- Directions
Pictures are not repeated. Every line from the beginning of the entries through the one with "- What enhancements can" is restated exactly.

[Before-and-after change records]
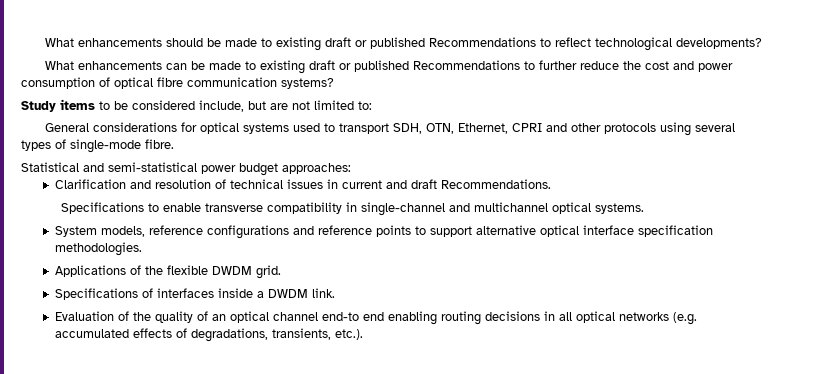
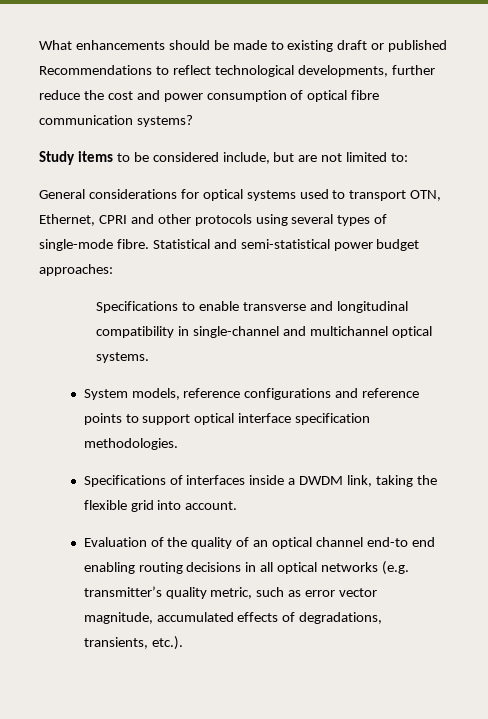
- What enhancements should be made to existing draft or published Recommendations to reflect technological developments?
- What enhancements can be made to existing draft or published Recommendations to further reduce the cost and power consumption of optical fibre communication systems?
+ What enhancements should be made to existing draft or published Recommendations to reflect technological developments, further reduce the cost and power consumption of optical fibre communication systems?
- General considerations for optical systems used to transport SDH, OTN, Ethernet, CPRI and other protocols using several types of single-mode fibre.
- Statistical and semi-statistical power budget approaches:
+ General considerations for optical systems used to transport OTN, Ethernet, CPRI and other protocols using several types of single-mode fibre. Statistical and semi-statistical power budget approaches:
- Clarification and resolution of technical issues in current and draft Recommendations.
- Specifications to enable transverse compatibility in single-channel and multichannel optical systems.
+ Specifications to enable transverse and longitudinal compatibility in single-channel and multichannel optical systems.
- System models, reference configurations and reference points to support alternative optical interface specification methodologies.
+ System models, reference configurations and reference points to support optical interface specification methodologies.
- Applications of the flexible DWDM grid.
- Specifications of interfaces inside a DWDM link.
+ Specifications of interfaces inside a DWDM link, taking the flexible grid into account.
- Evaluation of the quality of an optical channel end-to end enabling routing decisions in all optical networks (e.g. accumulated effects of degradations, transients, etc.).
+ Evaluation of the quality of an optical channel end-to end enabling routing decisions in all optical networks (e.g. transmitter’s quality metric, such as error vector magnitude, accumulated effects of degradations, transients, etc.).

- The completed task
- What enhancements should be made to existing draft or published Recommendations to reflect technological developments?
- What enhancements can be made to existing draft or published Recommendations to further reduce the cost and power consumption of optical fibre communication systems?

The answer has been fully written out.